##### Extracted entries #####
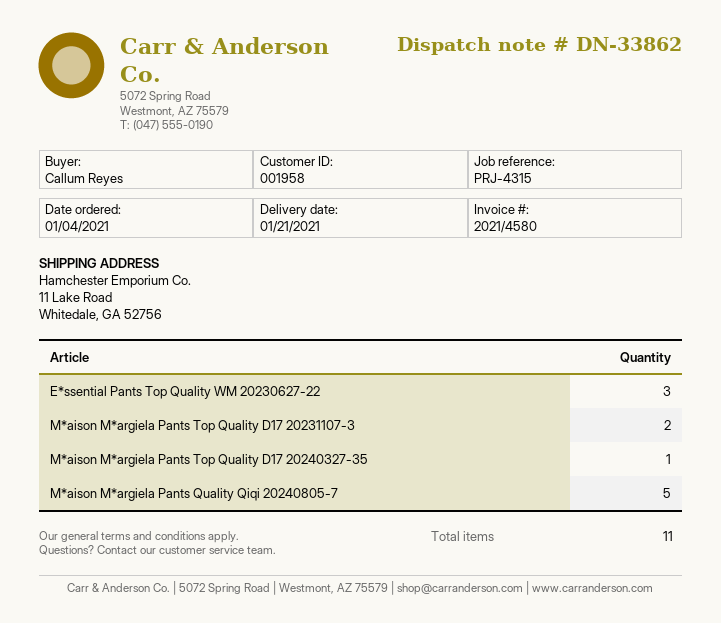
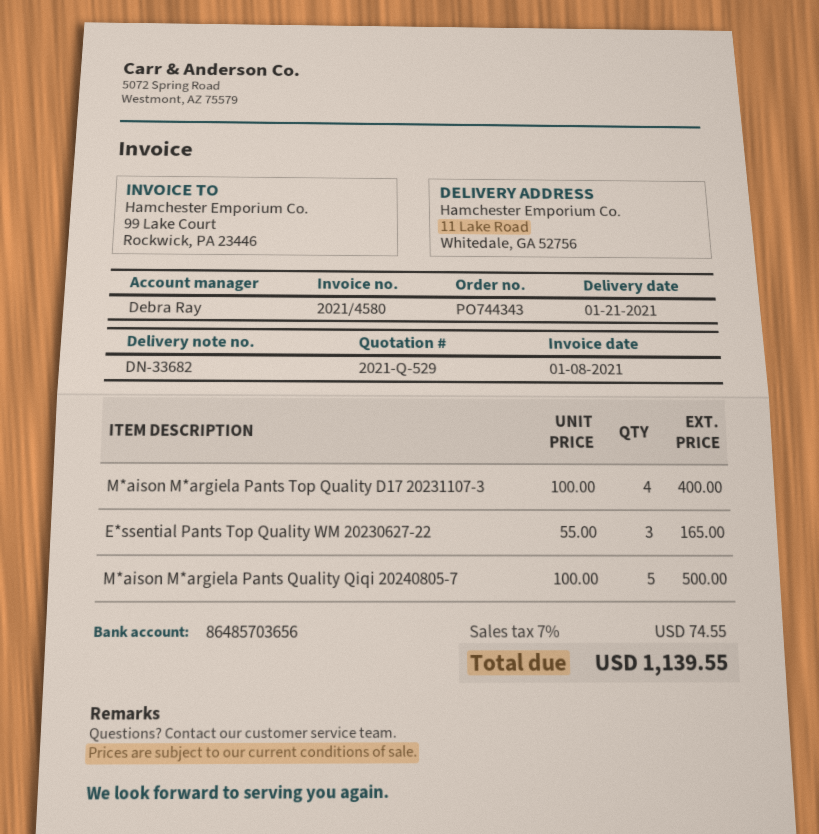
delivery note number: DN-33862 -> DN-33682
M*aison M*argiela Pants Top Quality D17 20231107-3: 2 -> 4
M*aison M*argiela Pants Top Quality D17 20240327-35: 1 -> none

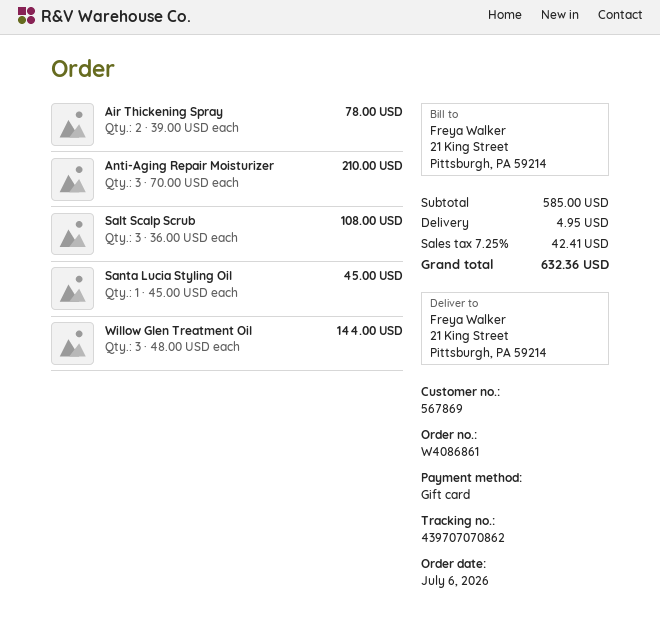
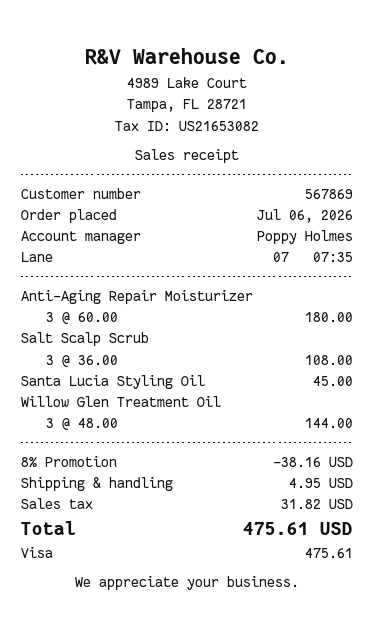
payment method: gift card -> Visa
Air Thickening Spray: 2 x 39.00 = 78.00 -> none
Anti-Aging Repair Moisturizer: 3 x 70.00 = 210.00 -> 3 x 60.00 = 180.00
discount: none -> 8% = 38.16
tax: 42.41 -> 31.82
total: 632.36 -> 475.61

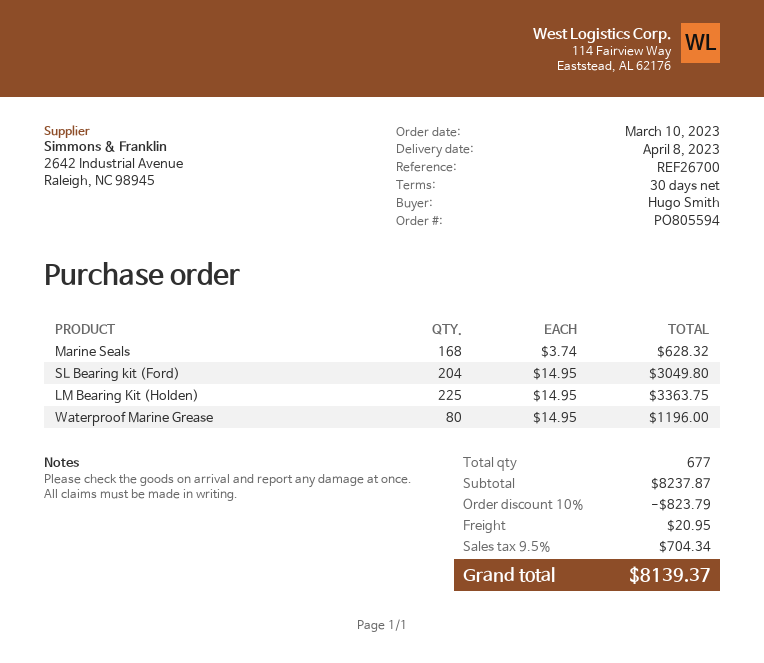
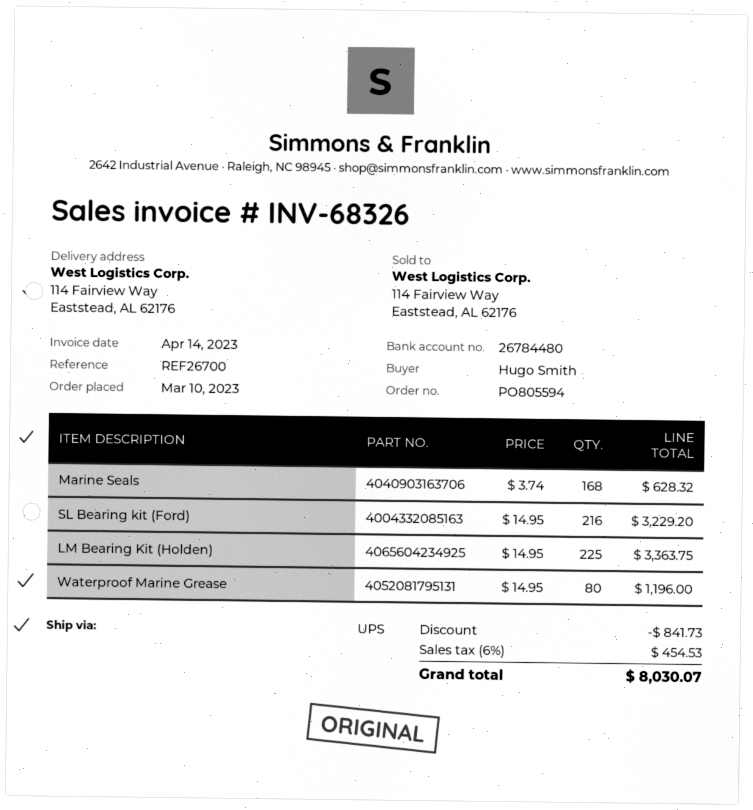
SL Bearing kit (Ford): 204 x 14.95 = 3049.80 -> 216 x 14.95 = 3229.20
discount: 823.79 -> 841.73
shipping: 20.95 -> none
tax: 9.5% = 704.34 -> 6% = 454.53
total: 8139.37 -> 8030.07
#####
##### Extracted entries #####
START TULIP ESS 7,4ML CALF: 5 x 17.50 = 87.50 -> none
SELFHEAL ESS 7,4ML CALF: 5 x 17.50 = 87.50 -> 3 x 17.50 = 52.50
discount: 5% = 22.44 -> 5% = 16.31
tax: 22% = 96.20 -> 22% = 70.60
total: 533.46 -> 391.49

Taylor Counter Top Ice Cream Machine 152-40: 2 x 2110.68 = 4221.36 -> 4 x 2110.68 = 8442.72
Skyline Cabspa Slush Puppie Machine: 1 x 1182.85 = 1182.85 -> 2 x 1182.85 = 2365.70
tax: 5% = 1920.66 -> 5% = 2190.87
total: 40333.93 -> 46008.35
#####
##### Extracted entries #####
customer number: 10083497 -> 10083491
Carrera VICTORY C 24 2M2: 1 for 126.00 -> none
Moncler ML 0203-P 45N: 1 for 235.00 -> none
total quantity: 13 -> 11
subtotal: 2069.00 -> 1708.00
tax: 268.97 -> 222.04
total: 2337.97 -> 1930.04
#####
*What you will do*: Please set down, exactly and with no pictures, the lines in the entries above starting at the one holding "delivery note number: DN-33862 -> DN-33682" and ending at the one holding "total: 8139.37 -> 8030.07", ends included.

*Solution*:
delivery note number: DN-33862 -> DN-33682
M*aison M*argiela Pants Top Quality D17 20231107-3: 2 -> 4
M*aison M*argiela Pants Top Quality D17 20240327-35: 1 -> none

payment method: gift card -> Visa
Air Thickening Spray: 2 x 39.00 = 78.00 -> none
Anti-Aging Repair Moisturizer: 3 x 70.00 = 210.00 -> 3 x 60.00 = 180.00
discount: none -> 8% = 38.16
tax: 42.41 -> 31.82
total: 632.36 -> 475.61

SL Bearing kit (Ford): 204 x 14.95 = 3049.80 -> 216 x 14.95 = 3229.20
discount: 823.79 -> 841.73
shipping: 20.95 -> none
tax: 9.5% = 704.34 -> 6% = 454.53
total: 8139.37 -> 8030.07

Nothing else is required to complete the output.